Exercise details:
Below are some records. Return exactly the lines from the one containing "discount: 15% = 94.10 -> none" through the one containing "discount: 5% = 5.00 -> none", both included, and only those.

**********

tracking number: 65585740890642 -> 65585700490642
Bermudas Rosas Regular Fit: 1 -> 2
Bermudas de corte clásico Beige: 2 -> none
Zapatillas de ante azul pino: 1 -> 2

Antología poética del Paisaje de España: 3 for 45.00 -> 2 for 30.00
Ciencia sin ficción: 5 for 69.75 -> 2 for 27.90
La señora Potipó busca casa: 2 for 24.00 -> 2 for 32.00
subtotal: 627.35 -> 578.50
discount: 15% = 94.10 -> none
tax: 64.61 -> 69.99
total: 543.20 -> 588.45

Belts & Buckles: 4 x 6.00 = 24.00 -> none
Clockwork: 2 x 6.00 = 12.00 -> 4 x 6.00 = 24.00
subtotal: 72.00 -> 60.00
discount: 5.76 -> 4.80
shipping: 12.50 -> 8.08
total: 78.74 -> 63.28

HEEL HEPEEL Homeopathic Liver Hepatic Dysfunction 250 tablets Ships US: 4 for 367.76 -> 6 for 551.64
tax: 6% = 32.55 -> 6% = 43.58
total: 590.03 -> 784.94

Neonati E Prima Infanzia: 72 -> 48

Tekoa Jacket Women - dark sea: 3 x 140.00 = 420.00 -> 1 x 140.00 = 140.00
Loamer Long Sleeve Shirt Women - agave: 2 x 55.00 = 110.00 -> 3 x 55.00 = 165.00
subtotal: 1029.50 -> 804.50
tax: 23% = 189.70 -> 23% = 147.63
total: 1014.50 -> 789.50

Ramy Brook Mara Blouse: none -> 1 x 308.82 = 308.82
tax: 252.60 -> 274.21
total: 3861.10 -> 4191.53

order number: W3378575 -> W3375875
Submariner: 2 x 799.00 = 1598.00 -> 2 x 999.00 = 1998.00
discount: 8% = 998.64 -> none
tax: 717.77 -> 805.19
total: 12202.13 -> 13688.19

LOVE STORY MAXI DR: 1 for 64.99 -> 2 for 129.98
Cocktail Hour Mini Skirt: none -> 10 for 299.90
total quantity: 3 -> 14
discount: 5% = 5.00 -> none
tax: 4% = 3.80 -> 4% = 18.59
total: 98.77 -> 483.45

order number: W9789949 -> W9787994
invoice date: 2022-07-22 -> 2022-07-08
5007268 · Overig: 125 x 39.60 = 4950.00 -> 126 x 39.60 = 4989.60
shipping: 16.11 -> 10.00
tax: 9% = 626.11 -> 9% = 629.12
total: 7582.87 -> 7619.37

**********

Task solution:
discount: 15% = 94.10 -> none
tax: 64.61 -> 69.99
total: 543.20 -> 588.45

Belts & Buckles: 4 x 6.00 = 24.00 -> none
Clockwork: 2 x 6.00 = 12.00 -> 4 x 6.00 = 24.00
subtotal: 72.00 -> 60.00
discount: 5.76 -> 4.80
shipping: 12.50 -> 8.08
total: 78.74 -> 63.28

HEEL HEPEEL Homeopathic Liver Hepatic Dysfunction 250 tablets Ships US: 4 for 367.76 -> 6 for 551.64
tax: 6% = 32.55 -> 6% = 43.58
total: 590.03 -> 784.94

Neonati E Prima Infanzia: 72 -> 48

Tekoa Jacket Women - dark sea: 3 x 140.00 = 420.00 -> 1 x 140.00 = 140.00
Loamer Long Sleeve Shirt Women - agave: 2 x 55.00 = 110.00 -> 3 x 55.00 = 165.00
subtotal: 1029.50 -> 804.50
tax: 23% = 189.70 -> 23% = 147.63
total: 1014.50 -> 789.50

Ramy Brook Mara Blouse: none -> 1 x 308.82 = 308.82
tax: 252.60 -> 274.21
total: 3861.10 -> 4191.53

order number: W3378575 -> W3375875
Submariner: 2 x 799.00 = 1598.00 -> 2 x 999.00 = 1998.00
discount: 8% = 998.64 -> none
tax: 717.77 -> 805.19
total: 12202.13 -> 13688.19

LOVE STORY MAXI DR: 1 for 64.99 -> 2 for 129.98
Cocktail Hour Mini Skirt: none -> 10 for 299.90
total quantity: 3 -> 14
discount: 5% = 5.00 -> none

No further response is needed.